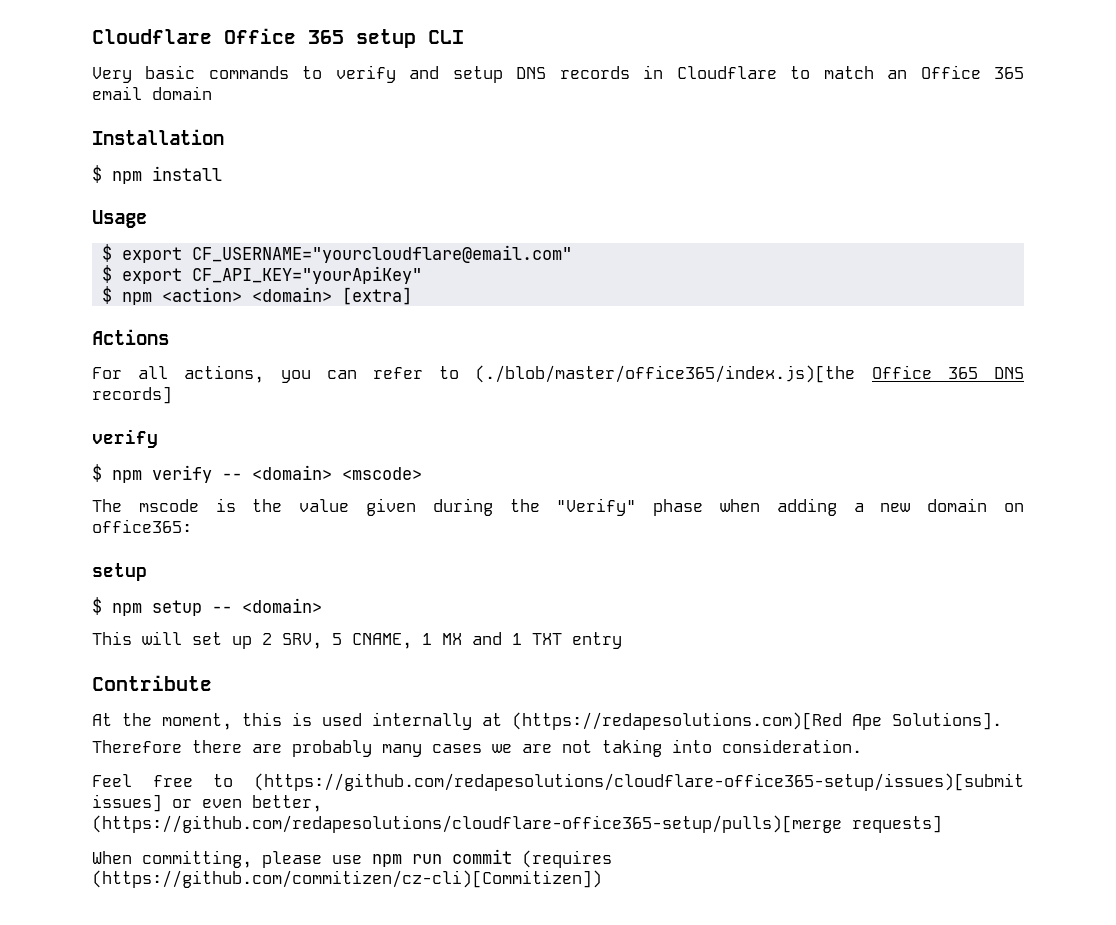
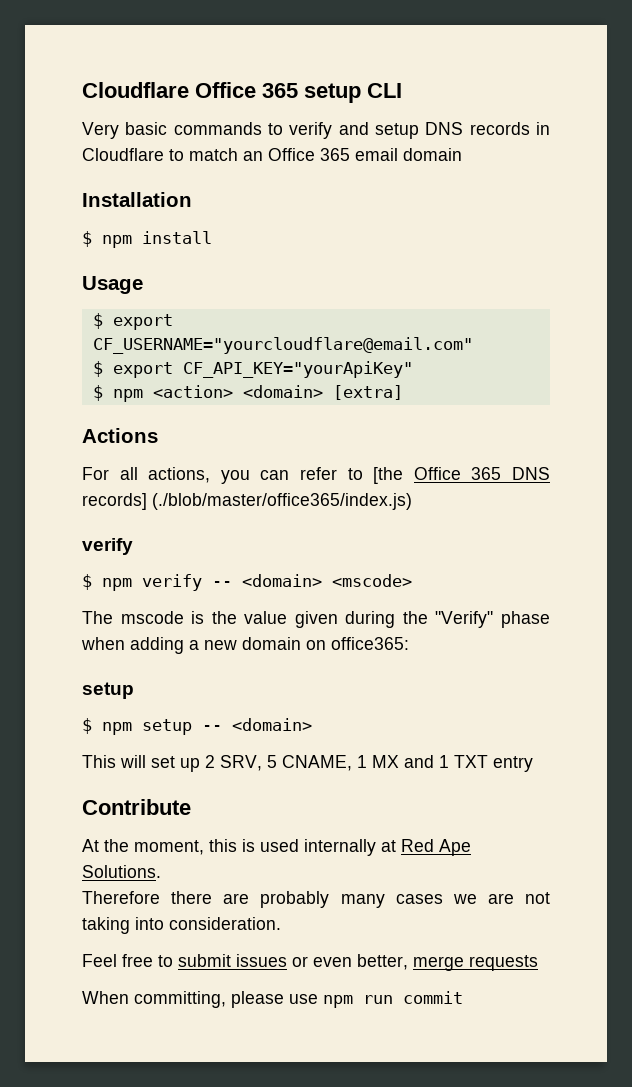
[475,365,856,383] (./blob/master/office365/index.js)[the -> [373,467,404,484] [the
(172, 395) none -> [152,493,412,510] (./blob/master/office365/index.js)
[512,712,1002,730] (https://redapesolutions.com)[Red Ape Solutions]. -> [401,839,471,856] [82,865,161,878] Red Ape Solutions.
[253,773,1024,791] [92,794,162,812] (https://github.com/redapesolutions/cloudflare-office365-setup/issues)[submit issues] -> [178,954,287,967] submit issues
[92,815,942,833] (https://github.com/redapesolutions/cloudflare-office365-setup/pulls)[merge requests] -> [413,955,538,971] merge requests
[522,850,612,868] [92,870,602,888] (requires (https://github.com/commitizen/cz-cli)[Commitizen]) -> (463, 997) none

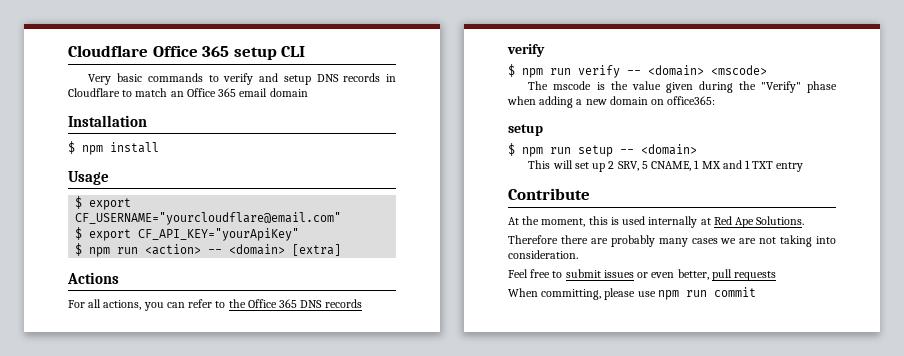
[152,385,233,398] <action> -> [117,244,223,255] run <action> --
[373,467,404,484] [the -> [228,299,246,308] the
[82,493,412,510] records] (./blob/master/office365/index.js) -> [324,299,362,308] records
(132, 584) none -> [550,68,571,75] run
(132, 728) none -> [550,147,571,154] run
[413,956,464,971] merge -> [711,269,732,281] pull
————————
Say the number of lines in the material above that contain the word "cloudflare", and nothing else.

2